(DATASET)
==================================================

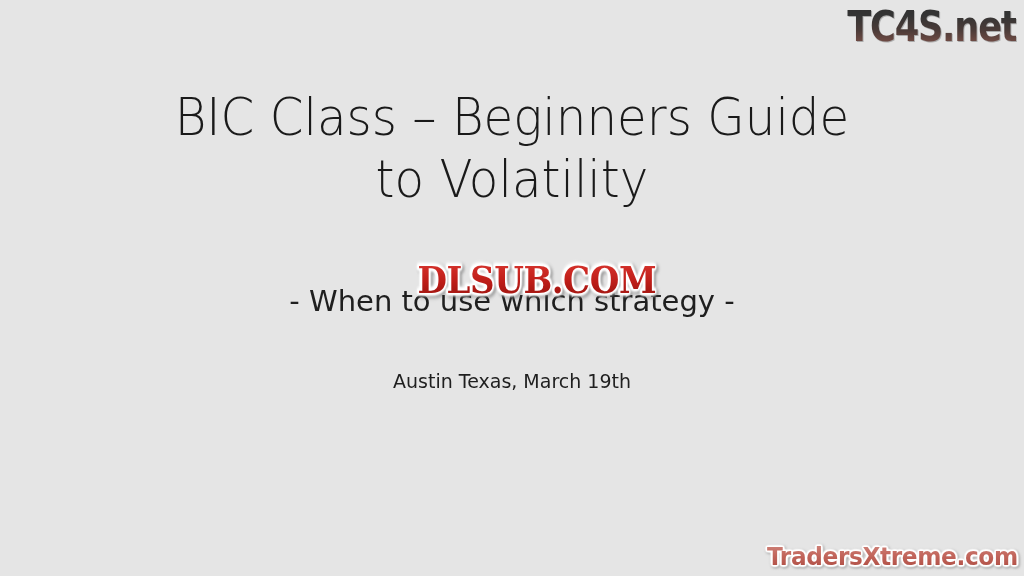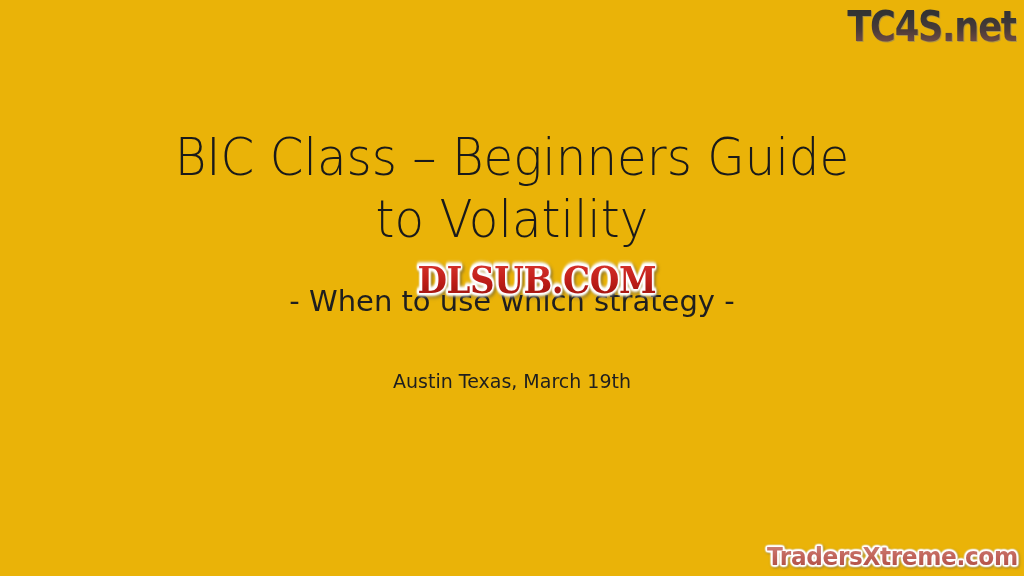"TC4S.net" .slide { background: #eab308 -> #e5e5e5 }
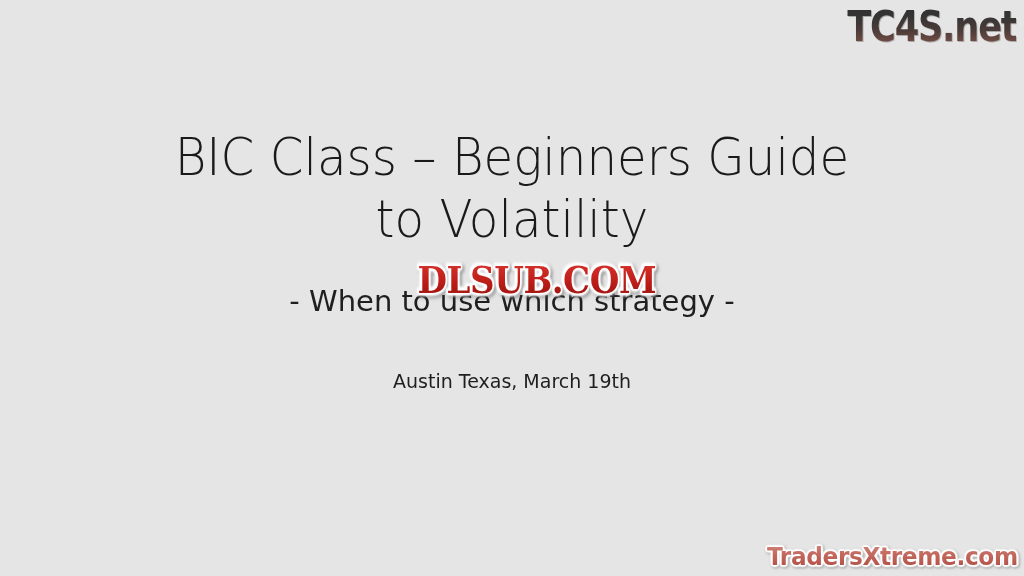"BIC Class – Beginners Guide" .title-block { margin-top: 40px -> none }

==================================================

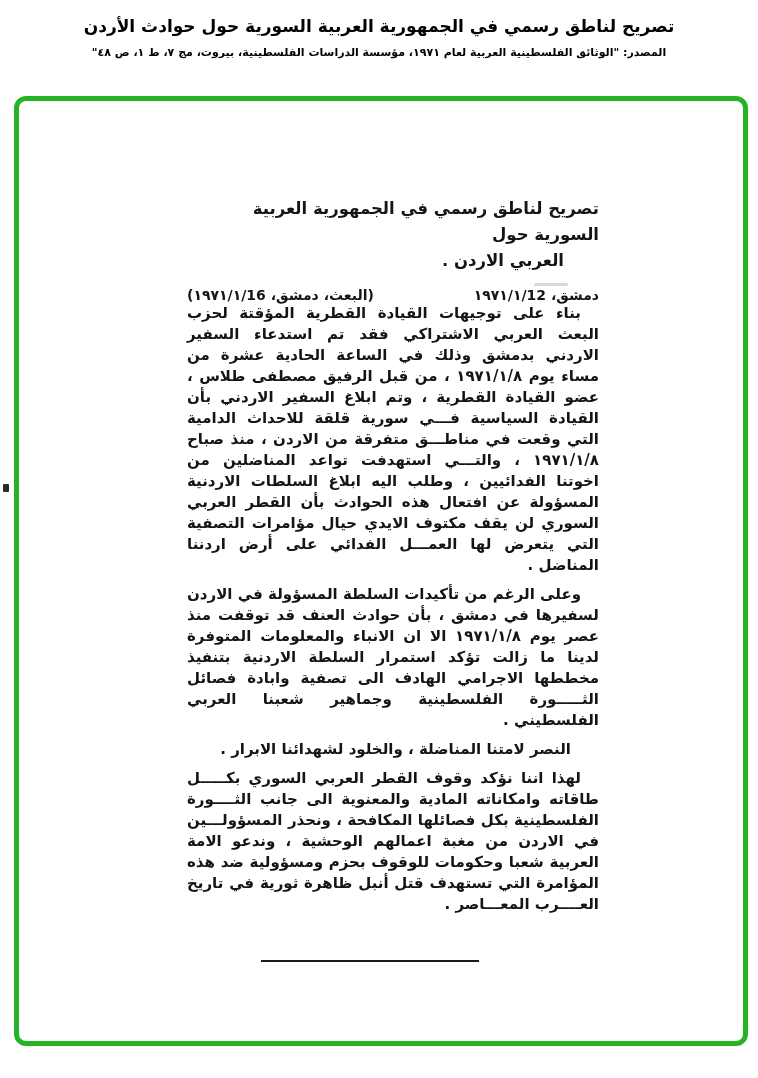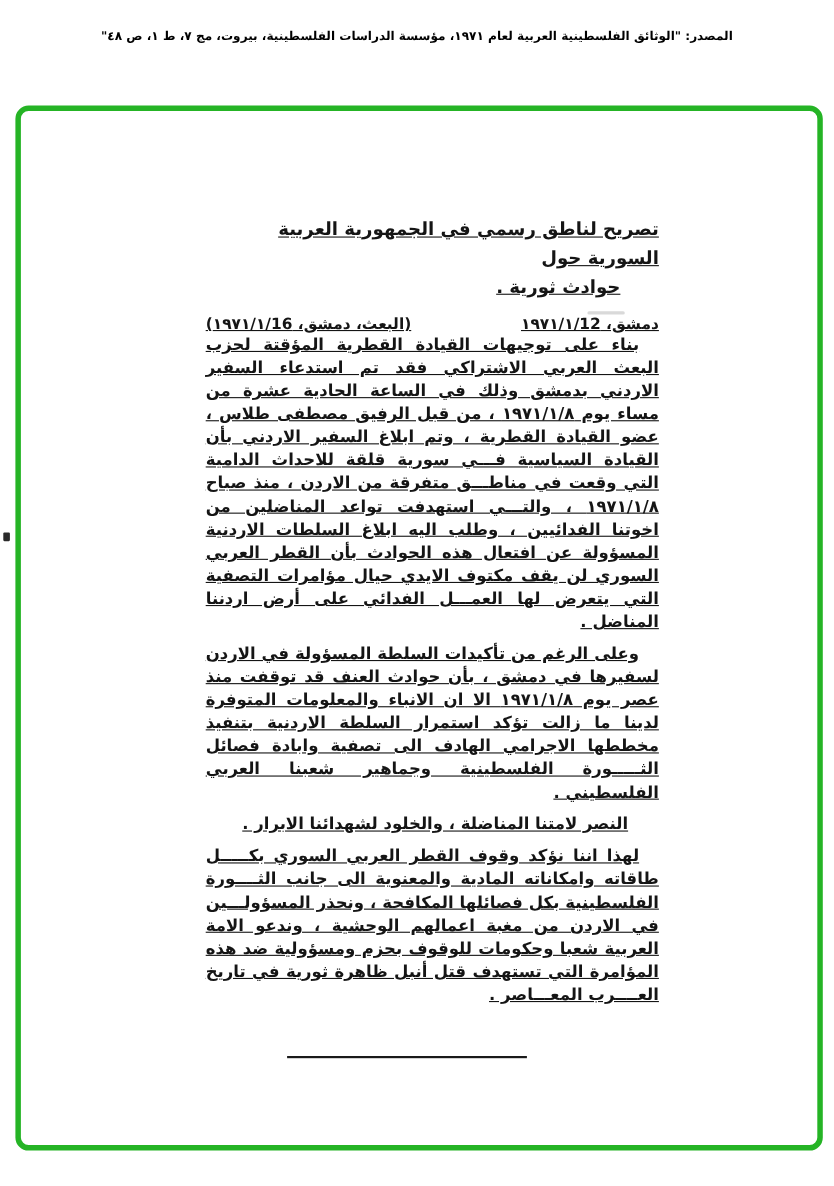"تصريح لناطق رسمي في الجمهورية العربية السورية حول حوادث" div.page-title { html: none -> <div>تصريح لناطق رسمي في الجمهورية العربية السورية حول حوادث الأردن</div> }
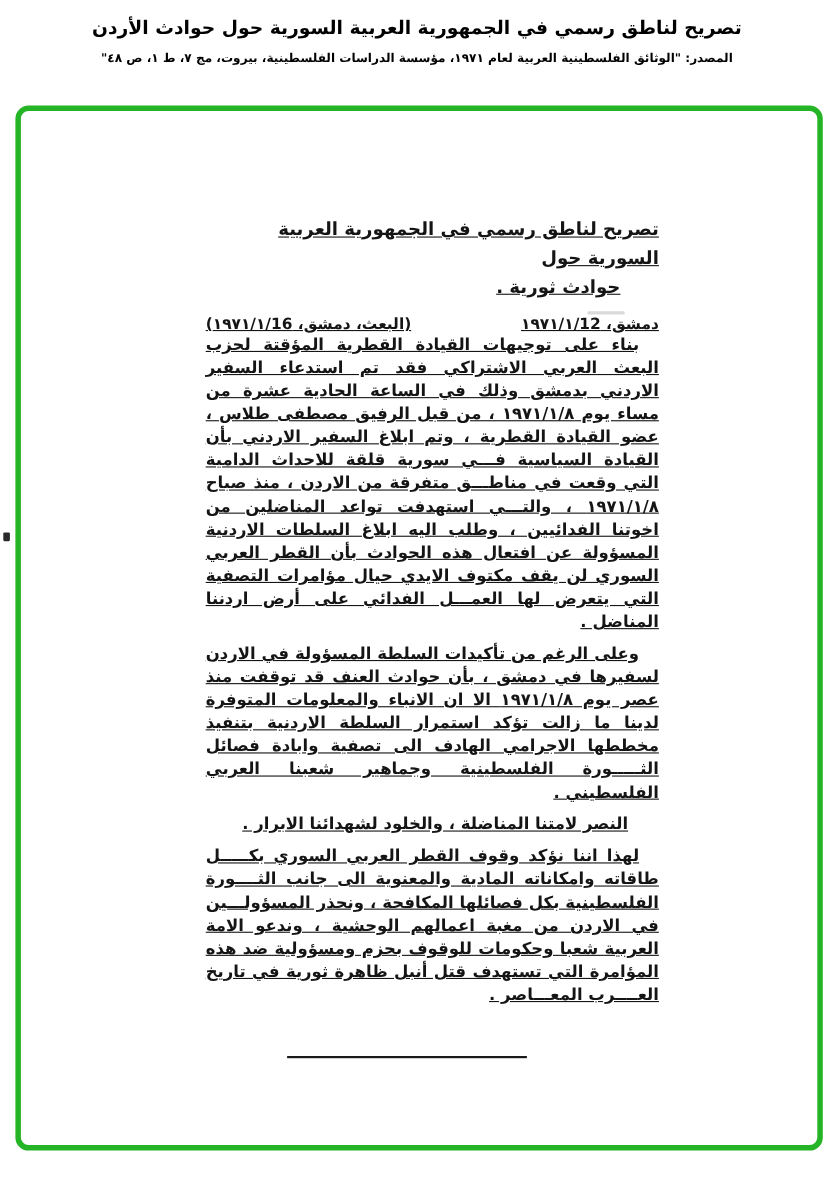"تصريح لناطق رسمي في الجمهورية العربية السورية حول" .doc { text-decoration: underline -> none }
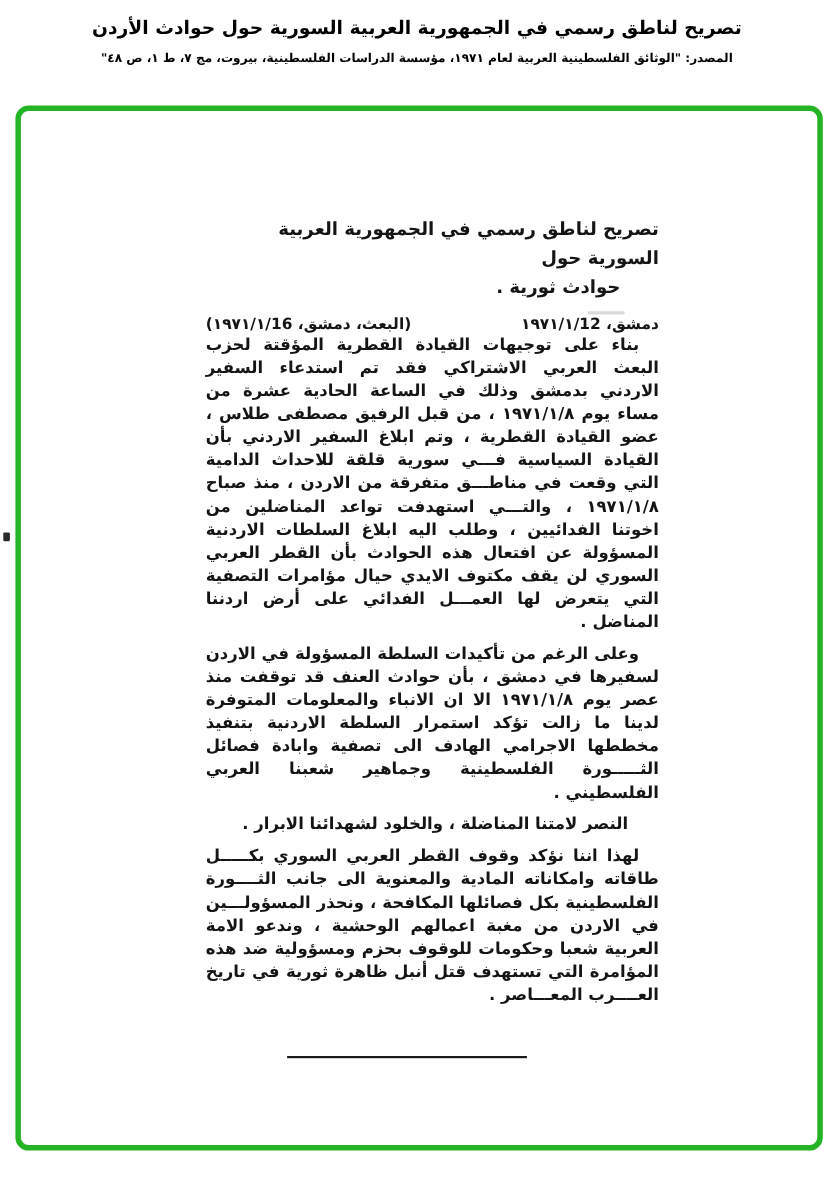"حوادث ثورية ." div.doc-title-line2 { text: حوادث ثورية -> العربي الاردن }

==================================================

(ACTIVITY) Using the listing above, reproduce word for word every line from the one containing "text-decoration: underline ->" through the one containing "text: حوادث ثورية". Pictures must be left out.

(REPLY)
"تصريح لناطق رسمي في الجمهورية العربية السورية حول" .doc { text-decoration: underline -> none }
"حوادث ثورية ." div.doc-title-line2 { text: حوادث ثورية -> العربي الاردن }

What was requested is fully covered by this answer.